A method for wireless, non-contact testing of semiconductor wafers is presented. The technology applies to chips with active electronics, including standard integrated circuits (ICs), which require testing at the wafer level. The technology relies on short-range, near field communications to transfer data at gigabit per second rates between the probe card and the device under test (DUT) on a wafer. The probe consists of a CMOS device with micro antenna structures and transceiver circuits. Each antenna and transceiver circuit is capable of probing one input/output (I/O) site on the DUT. Each I/O site on the DUT is connected to a single antennae and transceiver circuit, which is designed into the DUT. The antennae and transceiver circuits can be incorporated into the DUT without any impact on performance or real estate. The main advantage of non-contact wafer probing is higher reliability (less retest, no pad scrub marks), added functionality (higher test frequencies at higher pin densities), and increased throughput (higher parallelism, reduced alignment tolerance, less maintenance, and less downtime). The wireless probes interface to standard automated test equipment (ATE) while all antenna structures and electronics needed on the DUT are fully CMOS compliant.
The testing of semiconductors is a significant and growing problem in the very large scale integration (VLSI) circuit manufacturing industry. With growing complexity and density of devices per wafer area, the cost of testing a microchip is growing faster than the cost of manufacturing one; and in some cases, the testing cost exceeds the manufacturing cost. Semiconductor testing has become a multi-billion dollar industry, leading to opportunities for the introduction of new testing technologies, like the wireless testing methodology. Issues such as smaller pad size, increased pad density, increased signal input/output (I/O) frequencies, longer test times, mechanical reliability of low-k dielectric materials, and probe card contact and alignment are restricting the progress towards smaller, faster, and more economical integrated circuits.
Wireless, non-contact testing alleviates all of these constraints, allowing for significant improvements in both the economics of integrated circuit manufacturing and the functional performance of the devices.
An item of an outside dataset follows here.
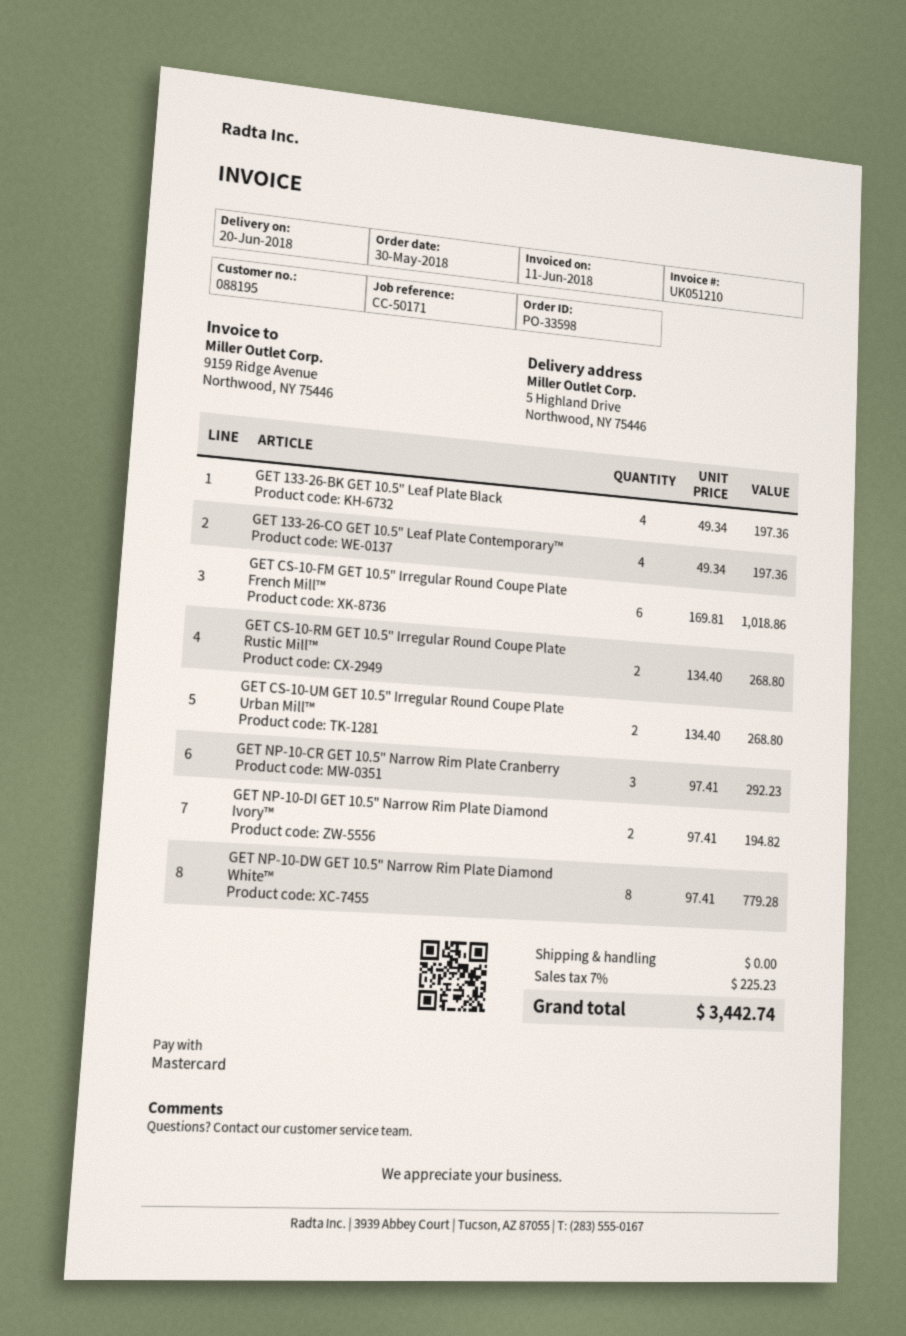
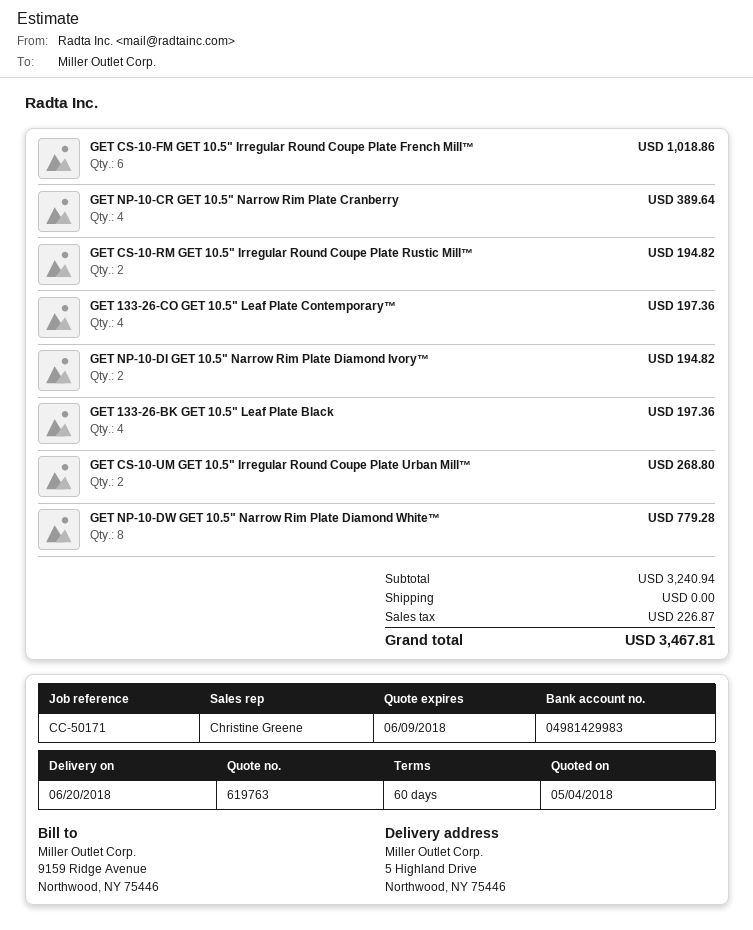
GET CS-10-RM GET 10.5" Irregular Round Coupe Plate Rustic Mill™: 2 for 268.80 -> 2 for 194.82
GET NP-10-CR GET 10.5" Narrow Rim Plate Cranberry: 3 for 292.23 -> 4 for 389.64
tax: 225.23 -> 226.87
total: 3442.74 -> 3467.81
In addition to the traditional testing performed at the end of the fabrication process (wafer probing or sort testing), wireless testing can also be implemented earlier in the manufacturing value chain, providing important feedback during the production process. This feedback relays information regarding any global or local physical faults, and even circuit-level faults, providing the process engineer the ability to respond earlier, leading to an improvement in yield. In addition, for mature processes, only a small statistical representation of devices on a wafer is tested prior to packaging (an expensive stage of manufacturing). Wireless testing, being a much faster process and capable of highly parallel testing, allows for increased test coverage on a larger population of devices, while maintaining throughput.
Fig1
The performance of the antenna structures and transceiver circuits have been modeled and simulated. For the antennae, the simulations were performed using a combination of four different simulation software packages. The first two packages, Totem (developed in an academic environment) and AxFDTD use the Finite Difference Time Domain (FDTD) method. The third and fourth packages were, Advanced Design System (ADS) and Sonnet, which use Method-of-Moments (MoM) analysis. Different simulations were run on each of the different packages to determine the optimum antenna geometry, antenna pitch, antenna size, matching circuits, and antenna termination. The results of the simulation were used to select the types of antenna that were most suitable for data and power transfer. Fig. 3 is the simulation model.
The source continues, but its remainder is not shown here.